This is the story of three extraordinary women who were central to the women’s suffrage movement in South Australia in the latter part of the nineteenth century. The movement was not just concerned with being granted the vote. It was also about women’s safety and their rights more generally. Poverty, domestic violence and cramped and unsafe working conditions all had an impact on many women.
In 1888, Rosetta ‘Rose’ Birks, her stepdaughter Nellie Fisher and Mary Lee, helped form the Women’s Suffrage League which became a huge force for change and advocacy for women’s and children’s rights. They wrote to newspapers and to politicians, they addressed rallies and collected signatures on a petition to present to Parliament. Despite opposition and meetings becoming increasingly rowdy, even violent, the petition continued to grow. In August 1894 the petition, by then some 400 feet long, was officially tabled in the South Australian Parliament and finally in December 1894, after three unsuccessful attempts, an Act was passed giving South Australian women the right to vote. In 1896, the three women were among the first to cast their votes. With South Australia leading the way, Australia became one of the first countries in the world to grant women the vote.

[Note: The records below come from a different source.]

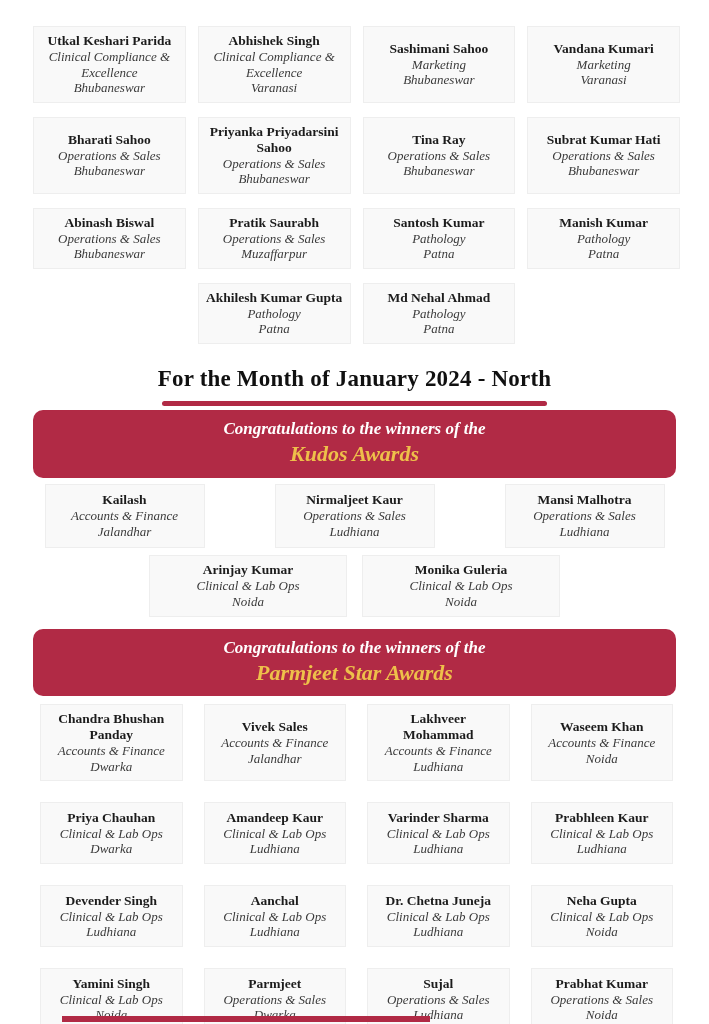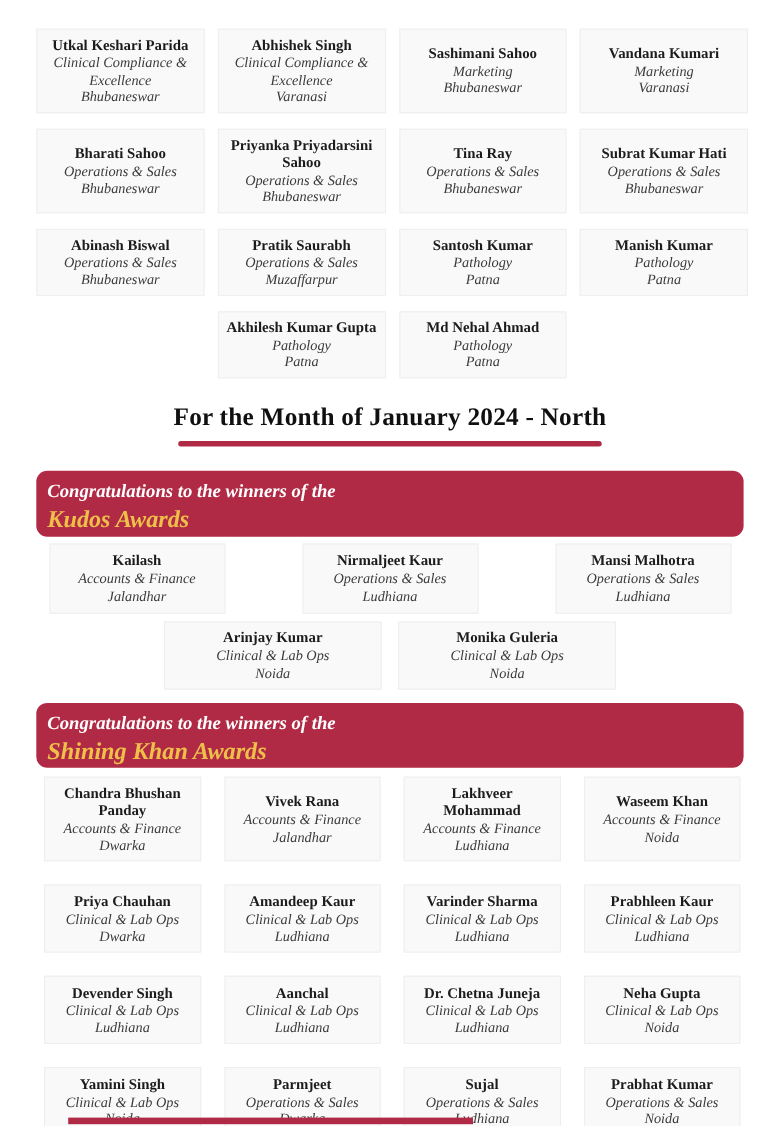--- a/index.html
+++ b/index.html
@@ -23,22 +23,22 @@
   .top-grid {
     display:grid; grid-template-columns:repeat(4,1fr);
     column-gap:12px; row-gap:14px;
     padding:26px 29px 0 33px;
   }
 
   .heading { text-align:center; font-size:23px; font-weight:bold; color:#101010; margin-top:22px; letter-spacing:0.2px; }
   .heading-rule { width:385px; height:5px; border-radius:3px; background:var(--accent,#b12a45); margin:9px auto 0; }
 
   .banner {
-    margin:22px 33px 0; border-radius:10px; text-align:left;
-    background:var(--accent,#b12a45); padding:8px 10px 2px;
+    margin:4px 33px 0; border-radius:10px; text-align:center;
+    background:var(--accent,#b12a45); padding:8px 10px 10px;
   }
   .banner.second { margin-top:12px; }
   .banner-line1 { color:#ffffff; font-weight:bold; font-style:italic; font-size:17px; line-height:1.3; }
   .banner-line2 { color:var(--gold,#eec04a); font-weight:bold; font-style:italic; font-size:22px; line-height:1.25; }
 
   .kudos-row-1 { display:flex; justify-content:center; gap:70px; margin-top:6px; }
   .kudos-row-1 .card { width:160px; min-height:64px; }
   .kudos-row-2 { display:flex; justify-content:center; gap:15px; margin-top:7px; }
   .kudos-row-2 .card { width:198px; min-height:62px; }
 
@@ -168,31 +168,31 @@
       </div>
       <div class="card">
         <div class="card-name">Monika Guleria</div>
         <div class="card-sub">Clinical &amp; Lab Ops</div>
         <div class="card-sub">Noida</div>
       </div>
     </div>
 
   <div class="banner second">
     <div class="banner-line1">Congratulations to the winners of the</div>
-    <div class="banner-line2">Shining Khan Awards</div>
+    <div class="banner-line2">Parmjeet Star Awards</div>
   </div>
 
   <div class="bottom-grid" id="shining-grid">
       <div class="card">
         <div class="card-name">Chandra Bhushan Panday</div>
         <div class="card-sub">Accounts &amp; Finance</div>
         <div class="card-sub">Dwarka</div>
       </div>
       <div class="card">
-        <div class="card-name">Vivek Rana</div>
+        <div class="card-name">Vivek Sales</div>
         <div class="card-sub">Accounts &amp; Finance</div>
         <div class="card-sub">Jalandhar</div>
       </div>
       <div class="card">
         <div class="card-name">Lakhveer Mohammad</div>
         <div class="card-sub">Accounts &amp; Finance</div>
         <div class="card-sub">Ludhiana</div>
       </div>
       <div class="card">
         <div class="card-name">Waseem Khan</div>

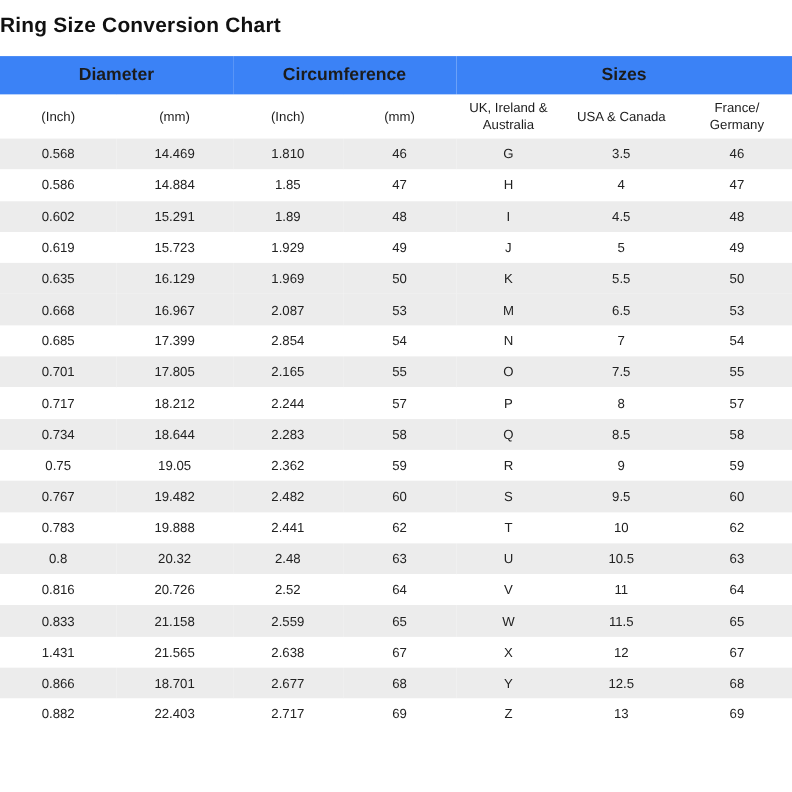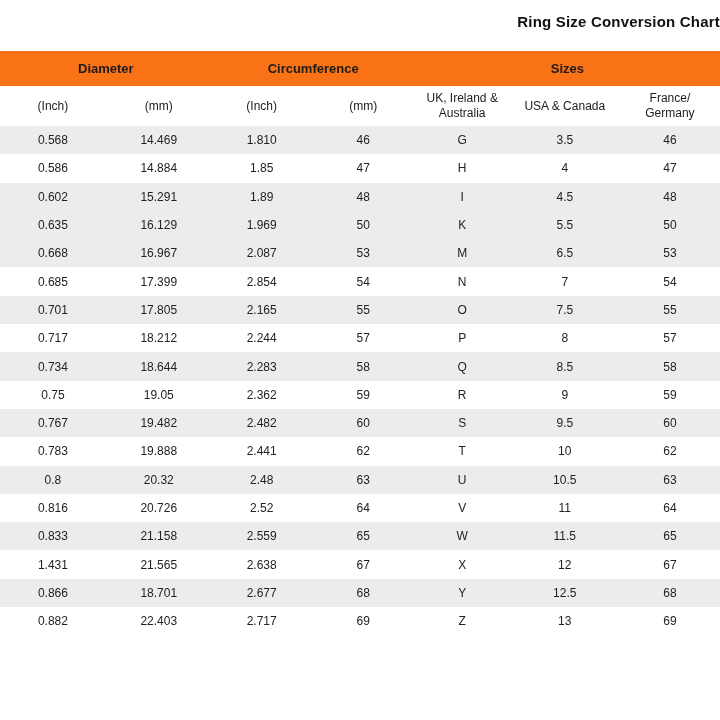--- a/index.html
+++ b/index.html
@@ -9,36 +9,36 @@
     font-family: "Liberation Sans", sans-serif;
   }
   .page {
     width: 720px;
     height: 720px;
     background: #ffffff;
     overflow: hidden;
   }
   .page-title {
     padding-top: 13px;
-    text-align: right;
-    font-size: 15px;
+    text-align: left;
+    font-size: 19px;
     font-weight: bold;
     color: #111111;
     letter-spacing: 0.2px;
     height: 51px;
   }
   table.ring-table {
     width: 720px;
     border-collapse: collapse;
     table-layout: fixed;
   }
   tr.group-header-row th {
-    background: #f97316;
+    background: #3b82f6;
     height: 35px;
-    font-size: 13px;
+    font-size: 16px;
     font-weight: bold;
     color: #1c1c1c;
     text-align: center;
     vertical-align: middle;
   }
   tr.column-header-row th {
     background: #ffffff;
     height: 40px;
     font-size: 12px;
     font-weight: normal;
@@ -114,20 +114,29 @@
         </tr>
         <tr class="striped">
           <td>0.602</td>
           <td>15.291</td>
           <td>1.89</td>
           <td>48</td>
           <td>I</td>
           <td>4.5</td>
           <td>48</td>
         </tr>
+        <tr>
+          <td>0.619</td>
+          <td>15.723</td>
+          <td>1.929</td>
+          <td>49</td>
+          <td>J</td>
+          <td>5</td>
+          <td>49</td>
+        </tr>
         <tr class="striped">
           <td>0.635</td>
           <td>16.129</td>
           <td>1.969</td>
           <td>50</td>
           <td>K</td>
           <td>5.5</td>
           <td>50</td>
         </tr>
         <tr class="striped">

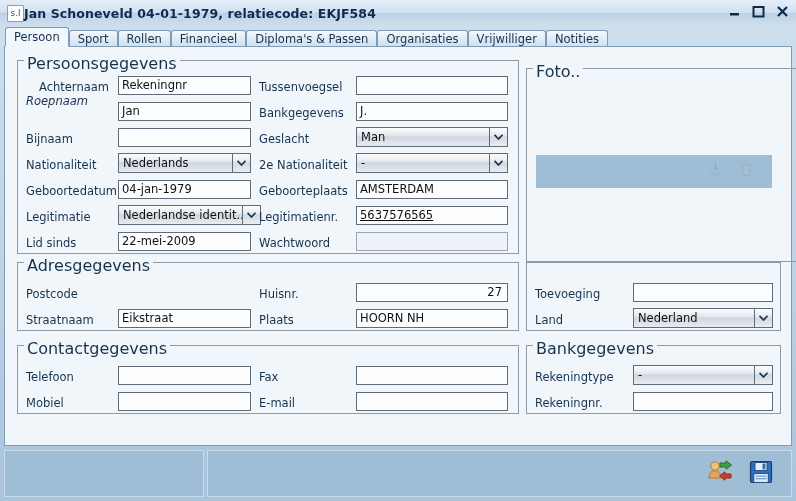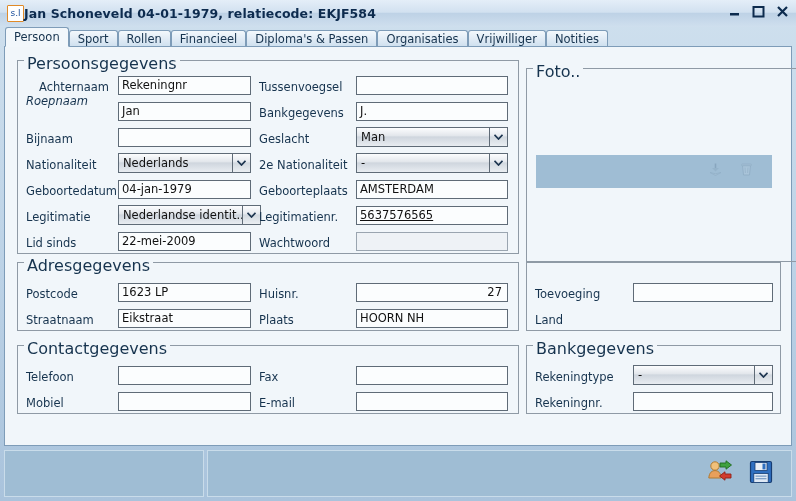--- a/index.html
+++ b/index.html
@@ -294,31 +294,38 @@
           <path d="M6 5.5 L6.4 11 M9 5.5 L8.6 11" stroke="#8aa6bd" stroke-width="0.8"></path>
         </svg>
       </span>
     </div>
 
     <div class="group" style="left:12px; top:215px; width:502px; height:69px;">
       <div class="group-title">Adresgegevens</div>
     </div>
     <div class="lbl" style="left:21px; top:240px;">Postcode</div>
     <div class="lbl" style="left:21px; top:266px;">Straatnaam</div>
-    <div class="fld" style="left:113px; top:236px; width:133px;">1623 LP</div>
     <div class="fld" style="left:113px; top:262px; width:133px;">Eikstraat</div>
     <div class="lbl" style="left:254px; top:240px;text-align:center;">Huisnr.</div>
     <div class="lbl" style="left:254px; top:266px;">Plaats</div>
     <div class="fld right" style="left:351px; top:236px; width:152px;">27</div>
     <div class="fld" style="left:351px; top:262px; width:152px;">HOORN NH</div>
 
     <div class="group" style="left:521px; top:215px; width:255px; height:69px;"></div>
     <div class="lbl" style="left:530px; top:240px;">Toevoeging</div>
     <div class="lbl" style="left:530px; top:266px;">Land</div>
     <div class="fld" style="left:628px; top:236px; width:140px;"></div>
+    <div class="combo" style="left:628px; top:261px; width:140px;">
+      <div class="val">Nederland</div>
+      <div class="arrowbox">
+        <svg class="chev" viewBox="0 0 9 6">
+            <path d="M0.5 0.8 L4.5 5 L8.5 0.8" stroke="#1d3550" stroke-width="1.7" fill="none"></path>
+          </svg>
+      </div>
+    </div>
 
     <div class="group" style="left:12px; top:298px; width:502px; height:69px;">
       <div class="group-title">Contactgegevens</div>
     </div>
     <div class="lbl" style="left:21px; top:323px;text-align:center;">Telefoon</div>
     <div class="lbl" style="left:21px; top:349px;">Mobiel</div>
     <div class="fld" style="left:113px; top:319px; width:133px;"></div>
     <div class="fld" style="left:113px; top:345px; width:133px;"></div>
     <div class="lbl" style="left:254px; top:323px;">Fax</div>
     <div class="lbl" style="left:254px; top:349px;">E-mail</div>

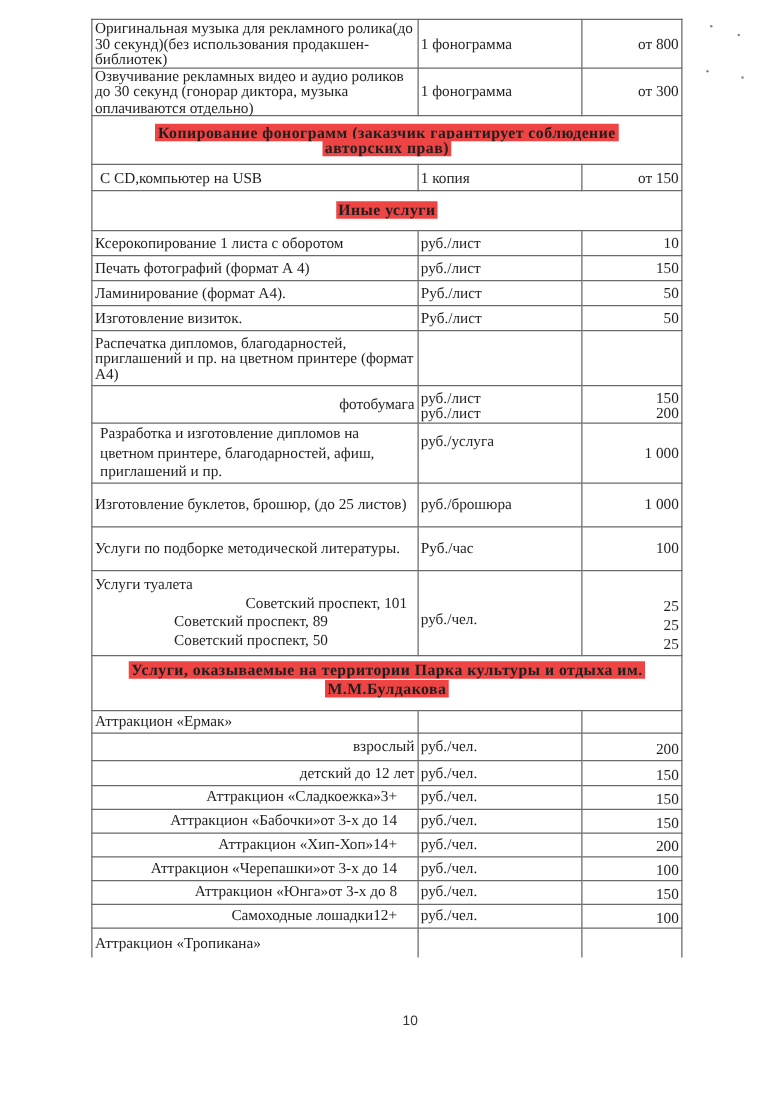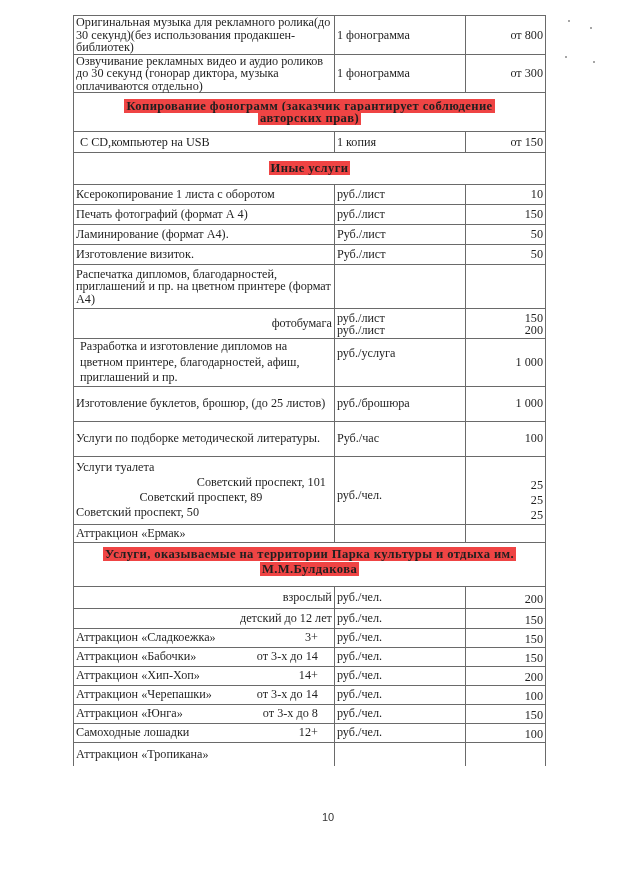--- a/index.html
+++ b/index.html
@@ -9,21 +9,21 @@
   table.price { position:absolute; left:73px; top:15px; width:473px;
                 border-collapse:collapse; font-size:12.2px; line-height:12.5px; }
   table.price td { border:1px solid #6a6a6a; padding:0 2px; vertical-align:middle; }
   td.c1 { width:255px; }
   td.c2 { width:128px; text-align:left; }
   td.c3 { width:76px; text-align:right; }
   td.right { text-align:right; padding-right:8px; }
   td.top { vertical-align:top; }
   .sec { text-align:center; font-weight:bold; font-size:12.6px; letter-spacing:0.4px; }
   .sec span.hl { background:#ef4444; padding:0 2px; }
-  .dual { display:flex; justify-content:space-between;gap:27px; }
+  .dual { display:flex; justify-content:flex-end; }
   .dual span:last-child { padding-right:14px; }
   .pgnum { position:absolute; left:322px; top:811px;
            font-family:"Liberation Sans", "DejaVu Sans", sans-serif; font-size:11px; color:#333; }
   .mark { position:absolute; width:2px; height:2px; background:#888; border-radius:1px; }
   .stack div { line-height:12px; }
 </style>
 </head>
 <body>
 
 <div class="page">
@@ -112,41 +112,41 @@
     <td class="c1" style="line-height:17px">Услуги по подборке методической литературы.</td>
     <td class="c2 top">Руб./час</td>
     <td class="c3">100</td>
   </tr>
 
   <tr style="height:68px">
     <td class="c1 top" style="line-height:15px">
       <div>Услуги туалета</div>
       <div style="text-align:right;padding-right:6px">Советский проспект, 101</div>
       <div style="text-align:center;padding-right:6px">Советский проспект, 89</div>
-      <div style="text-align:left;padding-right:6px">Советский проспект, 50</div>
+      <div style="text-align:center;padding-right:6px">Советский проспект, 50</div>
     </td>
     <td class="c2 top" style="padding-top:11px">руб./чел.</td>
     <td class="c3 top" style="padding-top:20px;line-height:15px">
       <div>25</div>
       <div>25</div>
       <div>25</div>
     </td>
   </tr>
 
+  <tr style="height:44px">
+    <td colspan="3" class="sec" style="vertical-align:top;padding-top:4px;line-height:15px">
+      <span class="hl">Услуги, оказываемые на территории Парка культуры и отдыха им.</span><br>
+      <span class="hl">М.М.Булдакова</span>
+    </td>
+  </tr>
+
   <tr style="height:18px">
     <td class="c1">Аттракцион «Ермак»</td>
     <td class="c2"></td>
     <td class="c3"></td>
-  </tr>
-
-  <tr style="height:44px">
-    <td colspan="3" class="sec" style="vertical-align:top;padding-top:4px;line-height:15px">
-      <span class="hl">Услуги, оказываемые на территории Парка культуры и отдыха им.</span><br>
-      <span class="hl">М.М.Булдакова</span>
-    </td>
   </tr>
   <tr style="height:22px">
     <td class="c1 right">взрослый</td>
     <td class="c2">руб./чел.</td>
     <td class="c3" style="padding-top:4px">200</td>
   </tr>
   <tr style="height:20px">
     <td class="c1 right">детский до 12 лет</td>
     <td class="c2">руб./чел.</td>
     <td class="c3" style="padding-top:4px">150</td>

Mark Wilson’s illustrations are a mixture of line drawings in ink and sepia tones to give the impression of old photographs and watercolour paintings. The painting style is Impressionist and Wilson states that the paintings in the book were ‘inspired by the French and Australian Impressionist painters, Renoir, Monet, McCubbin and Arthur Streeton. The choice was deliberate as ‘these artists were at their peak when our story was set in the late 1880s’. Snippets of letters and the famous petition are collaged into the story and the 19th century clothing depicted throughout is accurate for the period The endpapers are particularly notable. The front endpaper is a line drawing of the cramped working conditions that women endured, and the back endpaper is a painting showing women voting for the first time. The book highlights an important event in Australia’s history.